Verlobungsring zurückgegeben – zwei Jahre später kam er wieder
Offenbar hatte sich der junge Mann das Zuvorkommen gemerkt. „Zwei Jahre später kam er wieder“, sagt er. „Mit der gleichen Frau“. Wie sich herausstellte, war der Zeitpunkt des Antrags einfach noch nicht richtig gewesen. Beim zweiten Mal suchte er mit ihr gemeinsam einen Verlobungsring aus. Aber einen anderen – der erste war für die beiden verbrannt.
Stuttgarter Familiengeschäft mit Tradition
Das Geschäft
Der Juwelier Jacobi hat seinen Ursprung 1949 auf der Stuttgarter Königstraße.

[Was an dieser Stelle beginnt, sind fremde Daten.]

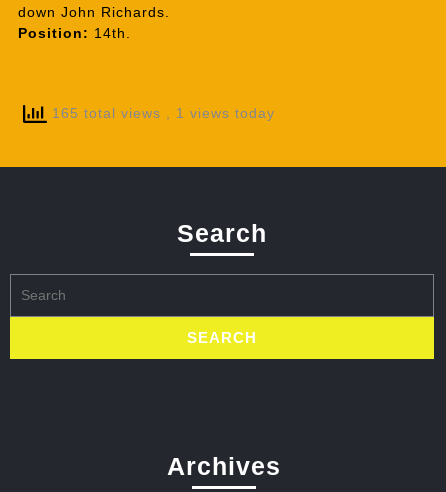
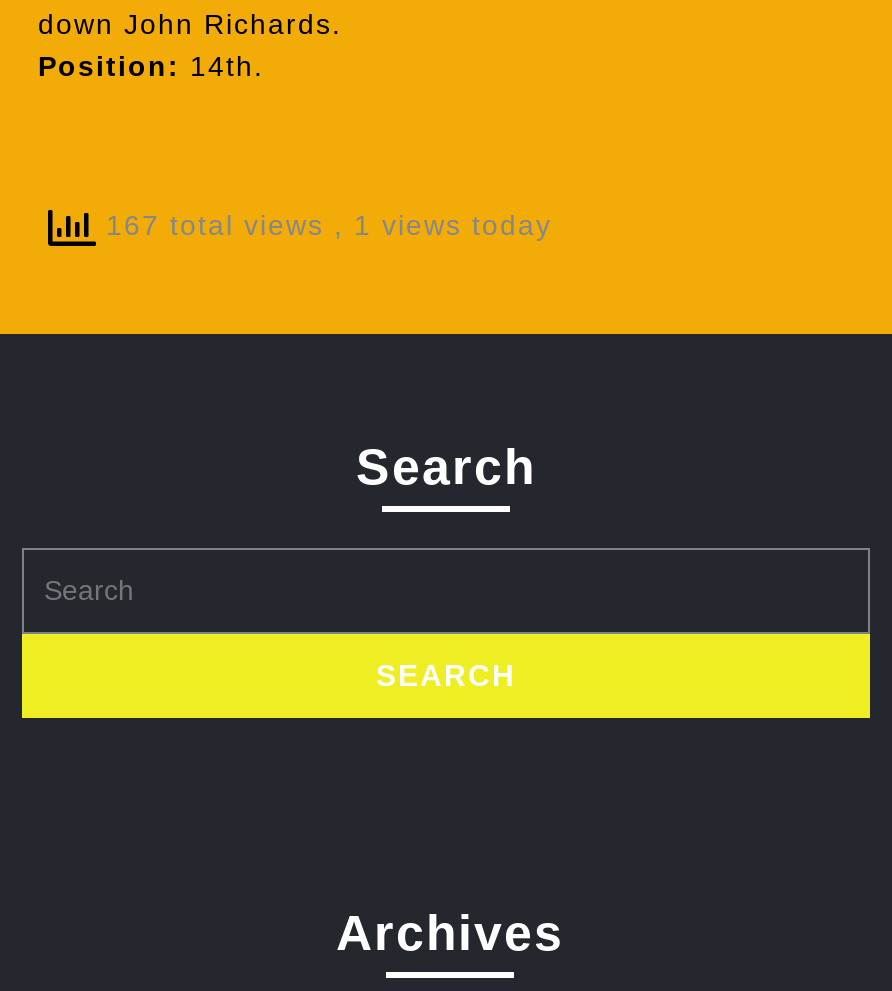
- 165 total views, 1 views today
+ 167 total views, 1 views today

Schon immer schmiedeten die Juweliere ihren Schmuck selbst. Zwischenzeitlich gab es eine weitere Filiale im Breuninger. Inzwischen gibt es ein Geschäft in der Eberhardstraße.
Der Inhaber
Thomas Haenschen hat das Geschäft im Jahr 2015 übernommen, nachdem zwei Generationen der Jacobi-Familie Inhaber gewesen waren. Als Einzelhandelskaufmann gestartet, fing er 1986 als Praktikant beim Juwelier Jacobi an und durchlief verschiedene Positionen. Sein Sohn Felix Haenschen ist ebenfalls Geschäftsführer, seine Frau Dominique Haenschen hat die kaufmännische Leitung inne.